EXERCISE DIRECTIONS
Report every line below that holds the word "Prefix".

DATA FOR REVIEW
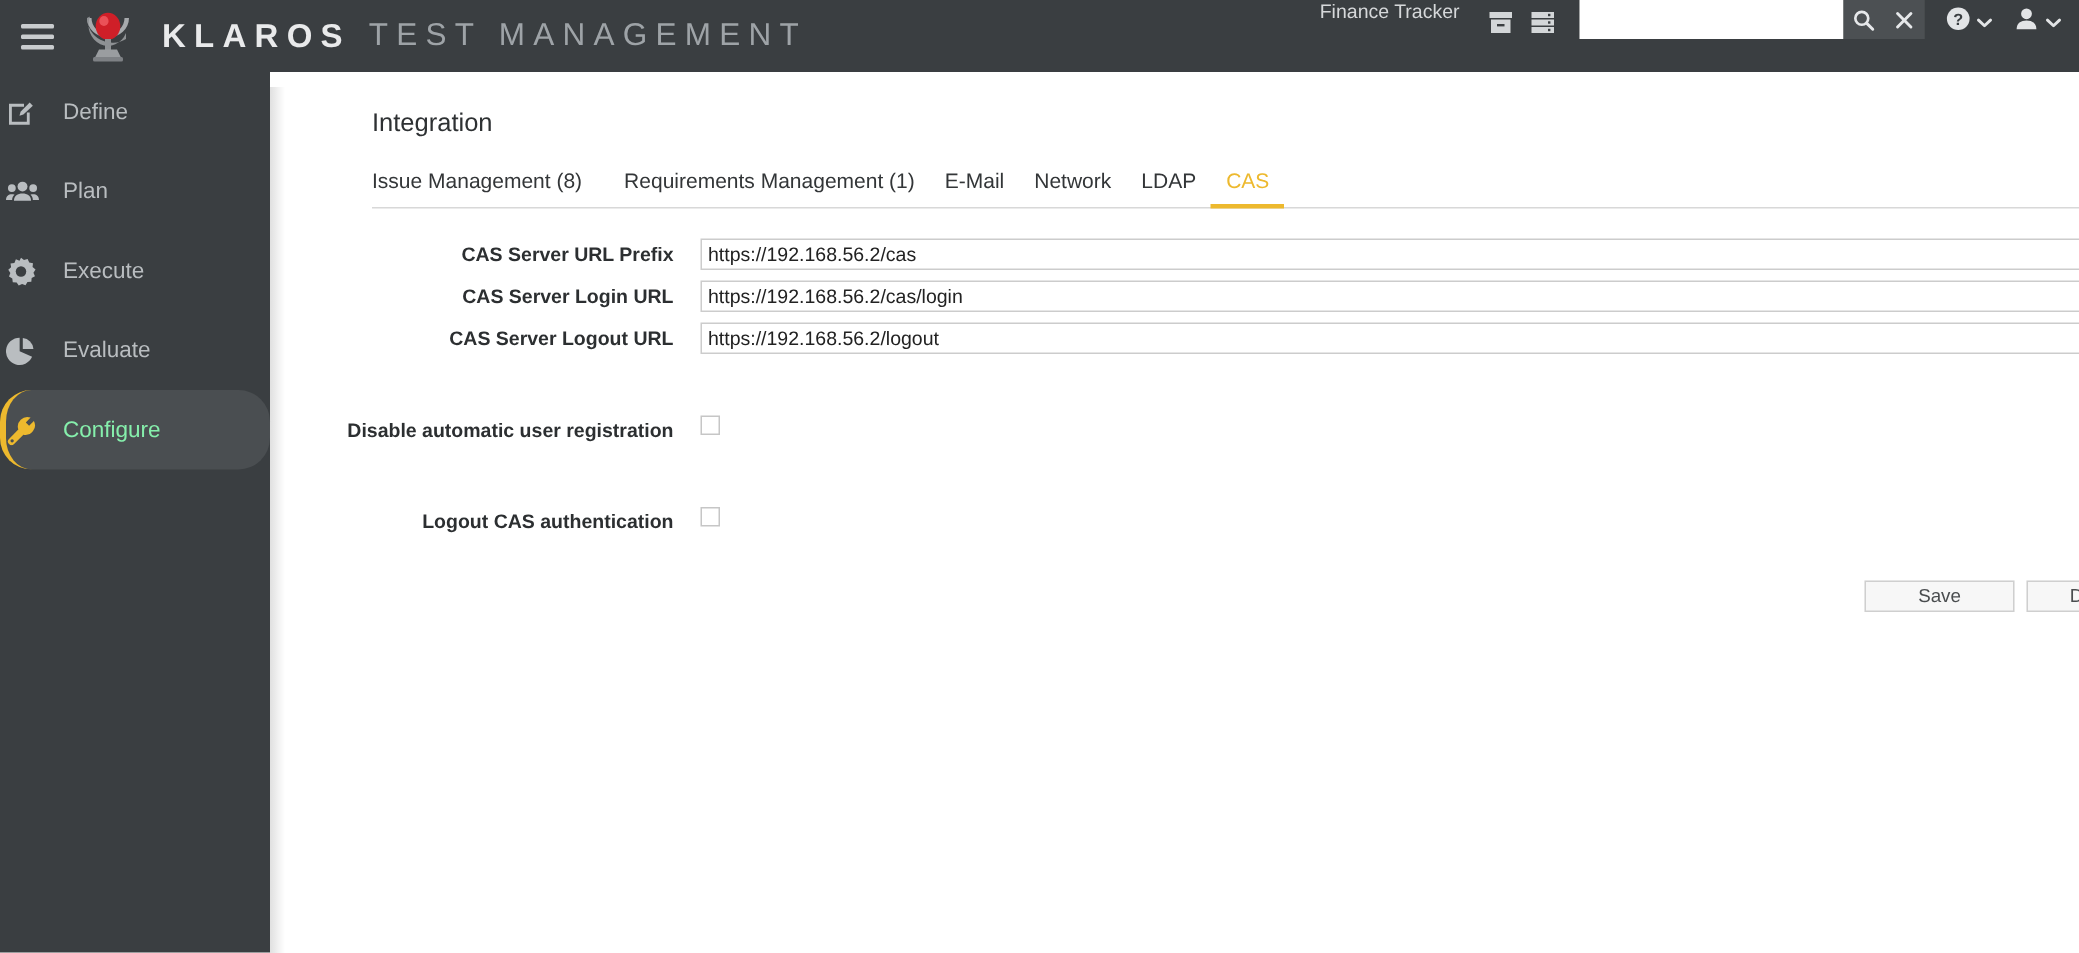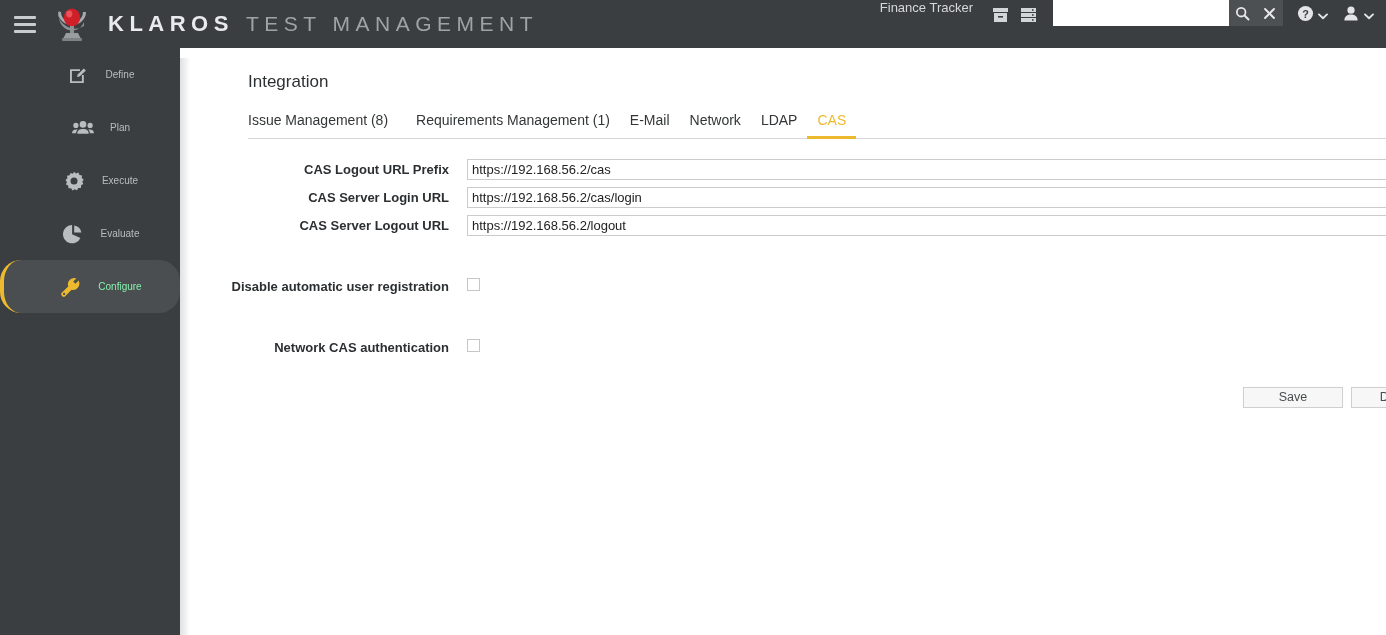--- a/index.html
+++ b/index.html
@@ -106,12 +106,10 @@
   .nav-item {
     height: 53px;
     display: flex; align-items: center;
-    padding-left: 18px;
     cursor: pointer;
     border-left: 4px solid transparent;
     color: #b9bdc0;
-    font-size: 10px;
-    justify-content: center;
+    font-size: 15px;
   }
   .nav-item .nav-ico {
     width: 28px; display: flex; align-items: center;

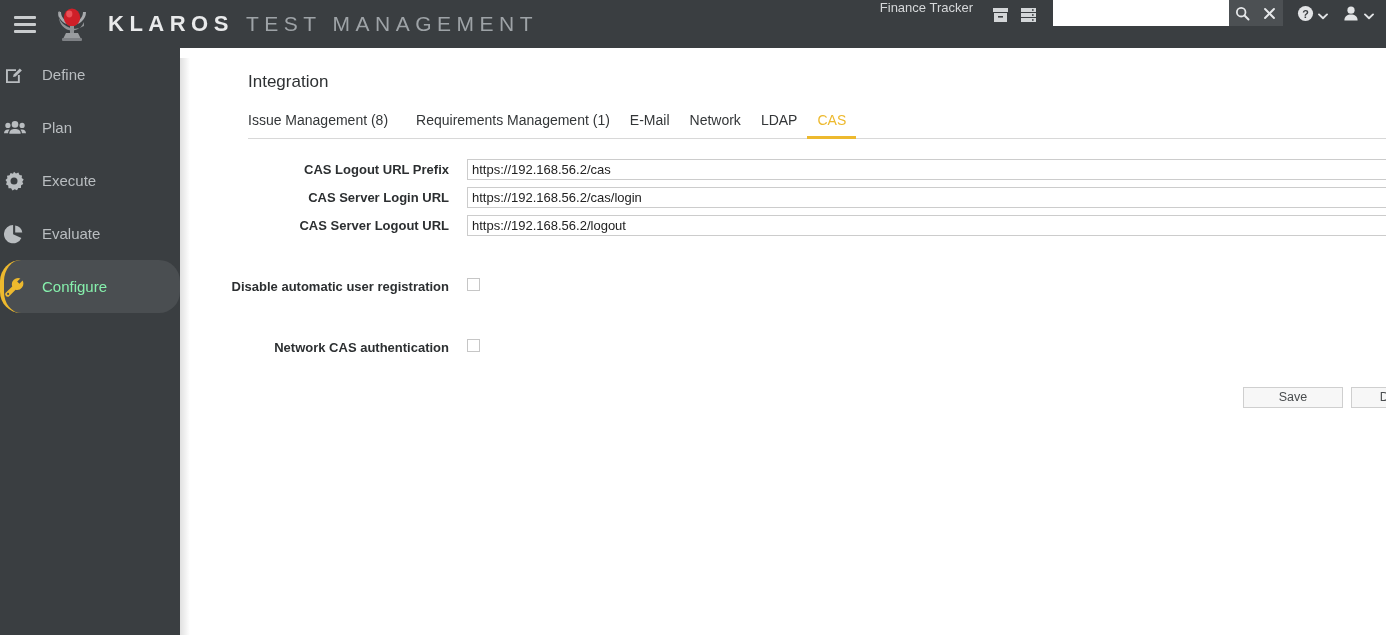--- a/index.html
+++ b/index.html
@@ -399,7 +399,7 @@
   <div class="form">
 
     <div class="row">
-      <div class="lbl">CAS Logout URL Prefix</div>
+      <div class="lbl">CAS Server URL Prefix</div>
       <div class="fld">
         <input type="text" value="https://192.168.56.2/cas" style="">
       </div>

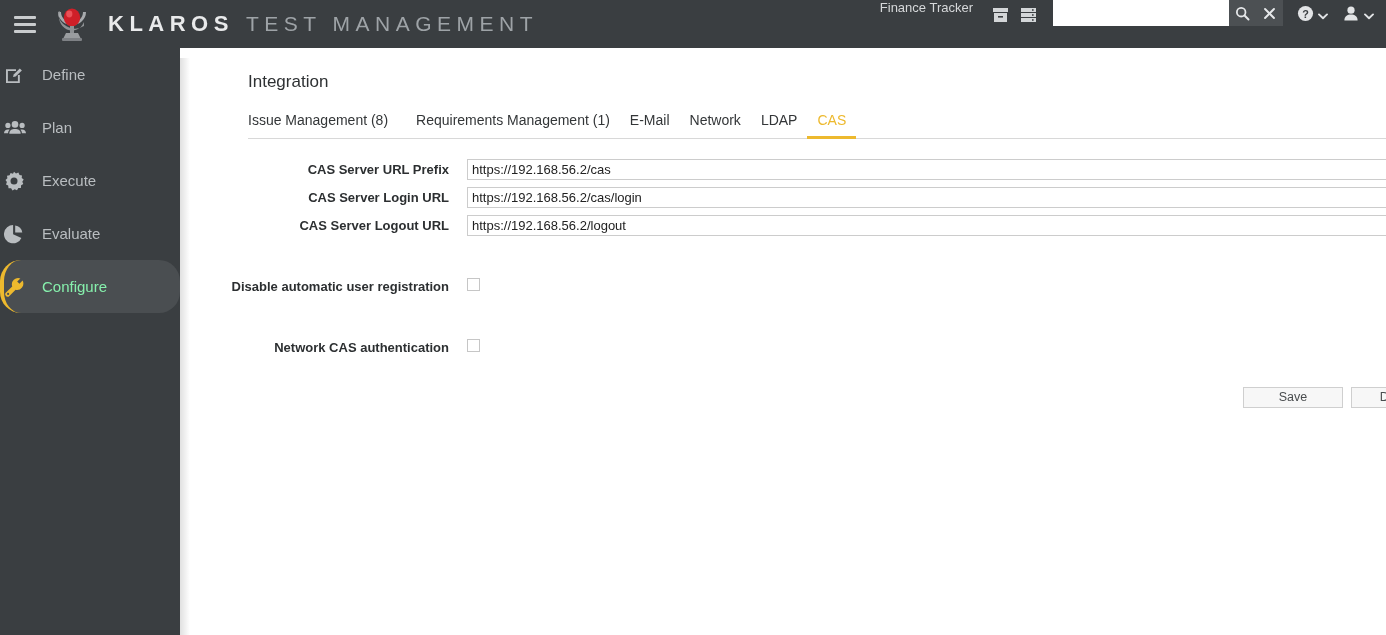--- a/index.html
+++ b/index.html
@@ -427,7 +427,7 @@
     </div>
 
     <div class="row cbrow">
-      <div class="lbl">Network CAS authentication</div>
+      <div class="lbl">Logout CAS authentication</div>
       <div class="fld">
         <span class="cb"></span>
       </div>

THE ANSWER
-      <div class="lbl">CAS Logout URL Prefix</div>
+      <div class="lbl">CAS Server URL Prefix</div>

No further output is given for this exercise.